----- Records shown -----

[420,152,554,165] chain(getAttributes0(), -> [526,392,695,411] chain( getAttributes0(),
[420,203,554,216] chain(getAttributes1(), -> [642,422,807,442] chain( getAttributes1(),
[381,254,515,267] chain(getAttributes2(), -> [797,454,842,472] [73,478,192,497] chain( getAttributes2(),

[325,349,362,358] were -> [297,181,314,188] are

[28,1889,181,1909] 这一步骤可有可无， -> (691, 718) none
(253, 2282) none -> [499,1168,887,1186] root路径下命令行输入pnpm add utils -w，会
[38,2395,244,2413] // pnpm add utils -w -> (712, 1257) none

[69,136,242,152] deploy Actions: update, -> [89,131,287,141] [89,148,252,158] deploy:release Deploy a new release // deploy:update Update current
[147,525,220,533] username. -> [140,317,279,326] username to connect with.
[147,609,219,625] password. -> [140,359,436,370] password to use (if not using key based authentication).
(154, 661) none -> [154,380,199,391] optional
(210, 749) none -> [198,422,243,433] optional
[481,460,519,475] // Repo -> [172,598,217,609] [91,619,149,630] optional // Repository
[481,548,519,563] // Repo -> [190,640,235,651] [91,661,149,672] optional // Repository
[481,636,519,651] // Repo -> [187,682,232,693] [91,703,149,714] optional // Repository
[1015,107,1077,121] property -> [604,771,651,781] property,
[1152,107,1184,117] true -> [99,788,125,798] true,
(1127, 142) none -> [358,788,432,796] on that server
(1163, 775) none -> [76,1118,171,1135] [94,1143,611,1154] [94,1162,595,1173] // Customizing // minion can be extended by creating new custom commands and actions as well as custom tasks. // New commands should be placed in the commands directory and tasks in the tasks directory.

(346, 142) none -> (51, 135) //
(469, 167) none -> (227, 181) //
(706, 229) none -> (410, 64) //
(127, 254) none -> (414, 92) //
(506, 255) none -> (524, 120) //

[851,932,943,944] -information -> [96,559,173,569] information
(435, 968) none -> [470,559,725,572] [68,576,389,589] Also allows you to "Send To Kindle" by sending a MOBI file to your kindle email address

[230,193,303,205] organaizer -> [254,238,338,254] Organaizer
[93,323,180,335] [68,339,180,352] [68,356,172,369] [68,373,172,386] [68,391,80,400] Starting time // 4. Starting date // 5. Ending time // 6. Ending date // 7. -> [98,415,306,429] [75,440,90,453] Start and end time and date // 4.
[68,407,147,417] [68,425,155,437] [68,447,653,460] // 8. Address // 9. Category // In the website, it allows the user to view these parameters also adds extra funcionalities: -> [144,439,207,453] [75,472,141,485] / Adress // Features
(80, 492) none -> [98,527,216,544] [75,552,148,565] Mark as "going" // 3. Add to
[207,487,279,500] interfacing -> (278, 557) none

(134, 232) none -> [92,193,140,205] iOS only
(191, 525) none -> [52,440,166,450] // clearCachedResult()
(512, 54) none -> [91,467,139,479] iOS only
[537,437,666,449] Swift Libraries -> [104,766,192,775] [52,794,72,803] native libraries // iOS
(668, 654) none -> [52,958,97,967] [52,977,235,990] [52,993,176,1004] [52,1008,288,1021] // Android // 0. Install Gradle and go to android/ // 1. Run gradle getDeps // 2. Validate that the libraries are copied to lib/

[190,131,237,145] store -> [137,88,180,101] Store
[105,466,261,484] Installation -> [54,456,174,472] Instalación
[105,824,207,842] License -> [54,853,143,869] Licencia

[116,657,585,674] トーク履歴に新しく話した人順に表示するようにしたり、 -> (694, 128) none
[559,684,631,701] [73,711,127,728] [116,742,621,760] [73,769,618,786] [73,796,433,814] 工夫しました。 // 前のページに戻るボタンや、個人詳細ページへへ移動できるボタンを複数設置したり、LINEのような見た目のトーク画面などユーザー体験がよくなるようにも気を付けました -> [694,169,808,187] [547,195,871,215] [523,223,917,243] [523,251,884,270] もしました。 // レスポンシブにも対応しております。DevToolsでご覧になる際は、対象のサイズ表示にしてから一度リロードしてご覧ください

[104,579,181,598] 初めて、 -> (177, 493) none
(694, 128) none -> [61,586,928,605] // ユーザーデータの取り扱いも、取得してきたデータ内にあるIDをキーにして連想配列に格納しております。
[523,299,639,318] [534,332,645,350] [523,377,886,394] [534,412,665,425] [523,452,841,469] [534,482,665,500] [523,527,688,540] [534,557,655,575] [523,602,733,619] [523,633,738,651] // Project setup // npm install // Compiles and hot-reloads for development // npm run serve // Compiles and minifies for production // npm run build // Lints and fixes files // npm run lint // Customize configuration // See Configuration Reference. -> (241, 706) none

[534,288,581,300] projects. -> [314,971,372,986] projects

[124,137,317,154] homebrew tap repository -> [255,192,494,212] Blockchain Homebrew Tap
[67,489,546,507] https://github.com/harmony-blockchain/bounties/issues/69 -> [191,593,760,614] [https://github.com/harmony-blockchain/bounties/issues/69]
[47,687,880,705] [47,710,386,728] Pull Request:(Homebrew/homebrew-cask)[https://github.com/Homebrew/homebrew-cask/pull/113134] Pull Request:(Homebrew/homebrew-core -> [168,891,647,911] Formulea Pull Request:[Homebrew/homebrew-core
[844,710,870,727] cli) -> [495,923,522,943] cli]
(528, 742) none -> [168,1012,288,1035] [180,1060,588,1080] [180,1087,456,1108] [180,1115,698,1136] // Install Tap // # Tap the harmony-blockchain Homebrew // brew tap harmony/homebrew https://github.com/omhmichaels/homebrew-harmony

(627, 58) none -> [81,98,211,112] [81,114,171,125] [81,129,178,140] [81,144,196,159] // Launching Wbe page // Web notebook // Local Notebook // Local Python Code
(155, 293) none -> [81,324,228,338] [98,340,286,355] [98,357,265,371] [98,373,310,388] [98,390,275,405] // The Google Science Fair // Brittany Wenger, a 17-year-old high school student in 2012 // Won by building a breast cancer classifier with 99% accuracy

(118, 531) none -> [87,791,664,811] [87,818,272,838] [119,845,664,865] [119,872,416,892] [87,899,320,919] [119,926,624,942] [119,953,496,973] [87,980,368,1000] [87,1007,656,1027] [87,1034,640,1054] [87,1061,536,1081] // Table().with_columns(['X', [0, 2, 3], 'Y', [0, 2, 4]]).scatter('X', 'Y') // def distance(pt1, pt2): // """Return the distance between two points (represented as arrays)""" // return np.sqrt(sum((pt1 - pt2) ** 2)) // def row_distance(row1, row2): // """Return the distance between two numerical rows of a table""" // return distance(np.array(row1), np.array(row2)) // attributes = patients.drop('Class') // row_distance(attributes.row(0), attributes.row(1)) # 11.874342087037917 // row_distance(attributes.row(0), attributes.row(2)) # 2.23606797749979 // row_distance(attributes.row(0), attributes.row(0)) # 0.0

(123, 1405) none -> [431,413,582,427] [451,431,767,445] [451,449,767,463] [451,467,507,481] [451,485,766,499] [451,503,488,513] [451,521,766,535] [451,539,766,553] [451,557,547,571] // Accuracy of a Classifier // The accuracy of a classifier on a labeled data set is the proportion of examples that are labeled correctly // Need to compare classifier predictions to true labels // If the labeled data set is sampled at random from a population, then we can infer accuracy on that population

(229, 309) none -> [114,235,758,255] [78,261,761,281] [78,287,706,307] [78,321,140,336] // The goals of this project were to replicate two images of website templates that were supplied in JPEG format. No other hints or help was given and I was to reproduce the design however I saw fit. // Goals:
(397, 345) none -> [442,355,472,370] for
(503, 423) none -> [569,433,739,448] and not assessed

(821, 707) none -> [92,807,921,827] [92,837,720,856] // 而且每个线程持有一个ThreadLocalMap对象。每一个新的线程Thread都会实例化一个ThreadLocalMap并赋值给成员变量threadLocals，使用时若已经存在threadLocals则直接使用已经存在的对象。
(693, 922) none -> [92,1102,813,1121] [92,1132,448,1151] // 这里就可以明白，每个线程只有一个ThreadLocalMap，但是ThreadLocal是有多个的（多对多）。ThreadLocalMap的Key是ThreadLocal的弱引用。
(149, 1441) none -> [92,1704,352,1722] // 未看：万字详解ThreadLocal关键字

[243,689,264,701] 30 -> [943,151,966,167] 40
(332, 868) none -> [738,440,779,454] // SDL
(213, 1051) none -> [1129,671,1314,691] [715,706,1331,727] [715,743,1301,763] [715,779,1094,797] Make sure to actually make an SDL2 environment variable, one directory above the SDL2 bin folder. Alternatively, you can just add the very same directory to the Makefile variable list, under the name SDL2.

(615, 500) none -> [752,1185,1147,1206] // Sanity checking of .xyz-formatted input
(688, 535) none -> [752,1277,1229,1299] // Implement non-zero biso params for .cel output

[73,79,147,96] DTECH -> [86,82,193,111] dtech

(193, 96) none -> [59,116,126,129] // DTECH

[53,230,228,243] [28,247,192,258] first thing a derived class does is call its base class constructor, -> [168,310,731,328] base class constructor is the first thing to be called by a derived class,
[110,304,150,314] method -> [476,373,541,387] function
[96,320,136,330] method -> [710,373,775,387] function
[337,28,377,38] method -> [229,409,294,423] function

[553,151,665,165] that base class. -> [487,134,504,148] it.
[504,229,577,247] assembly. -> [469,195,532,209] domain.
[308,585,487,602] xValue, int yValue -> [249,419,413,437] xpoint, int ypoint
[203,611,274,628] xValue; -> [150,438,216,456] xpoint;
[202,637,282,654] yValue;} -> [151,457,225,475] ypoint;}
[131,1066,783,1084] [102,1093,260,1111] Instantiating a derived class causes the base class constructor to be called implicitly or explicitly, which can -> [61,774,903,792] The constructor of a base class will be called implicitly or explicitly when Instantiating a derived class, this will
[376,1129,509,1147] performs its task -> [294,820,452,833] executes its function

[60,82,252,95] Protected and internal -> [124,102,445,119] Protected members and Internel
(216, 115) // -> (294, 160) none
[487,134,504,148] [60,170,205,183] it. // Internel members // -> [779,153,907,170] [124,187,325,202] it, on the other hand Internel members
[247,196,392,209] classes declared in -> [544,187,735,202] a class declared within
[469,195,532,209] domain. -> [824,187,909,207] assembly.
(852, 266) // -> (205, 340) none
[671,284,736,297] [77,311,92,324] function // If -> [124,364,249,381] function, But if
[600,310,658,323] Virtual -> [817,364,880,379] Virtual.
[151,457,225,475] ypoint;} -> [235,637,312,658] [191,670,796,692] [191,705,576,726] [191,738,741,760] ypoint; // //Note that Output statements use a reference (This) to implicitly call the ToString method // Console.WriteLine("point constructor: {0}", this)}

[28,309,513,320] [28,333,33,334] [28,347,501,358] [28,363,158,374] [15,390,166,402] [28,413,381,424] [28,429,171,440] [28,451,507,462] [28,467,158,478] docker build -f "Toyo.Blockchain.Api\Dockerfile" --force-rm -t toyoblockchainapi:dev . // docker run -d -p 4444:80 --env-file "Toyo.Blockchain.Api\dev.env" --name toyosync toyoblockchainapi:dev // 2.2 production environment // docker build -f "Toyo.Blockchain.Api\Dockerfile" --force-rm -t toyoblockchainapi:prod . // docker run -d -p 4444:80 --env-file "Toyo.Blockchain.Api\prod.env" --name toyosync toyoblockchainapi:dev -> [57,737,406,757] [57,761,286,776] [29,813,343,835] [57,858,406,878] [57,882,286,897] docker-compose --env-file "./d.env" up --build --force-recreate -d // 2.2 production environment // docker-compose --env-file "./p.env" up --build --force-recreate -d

-----

Would you please repeat exactly the lines above, starting at the line with "[1015,107,1077,121] property ->" and stopping at the line with "(435, 968) none", both included?

### Reply to the task
[1015,107,1077,121] property -> [604,771,651,781] property,
[1152,107,1184,117] true -> [99,788,125,798] true,
(1127, 142) none -> [358,788,432,796] on that server
(1163, 775) none -> [76,1118,171,1135] [94,1143,611,1154] [94,1162,595,1173] // Customizing // minion can be extended by creating new custom commands and actions as well as custom tasks. // New commands should be placed in the commands directory and tasks in the tasks directory.

(346, 142) none -> (51, 135) //
(469, 167) none -> (227, 181) //
(706, 229) none -> (410, 64) //
(127, 254) none -> (414, 92) //
(506, 255) none -> (524, 120) //

[851,932,943,944] -information -> [96,559,173,569] information
(435, 968) none -> [470,559,725,572] [68,576,389,589] Also allows you to "Send To Kindle" by sending a MOBI file to your kindle email address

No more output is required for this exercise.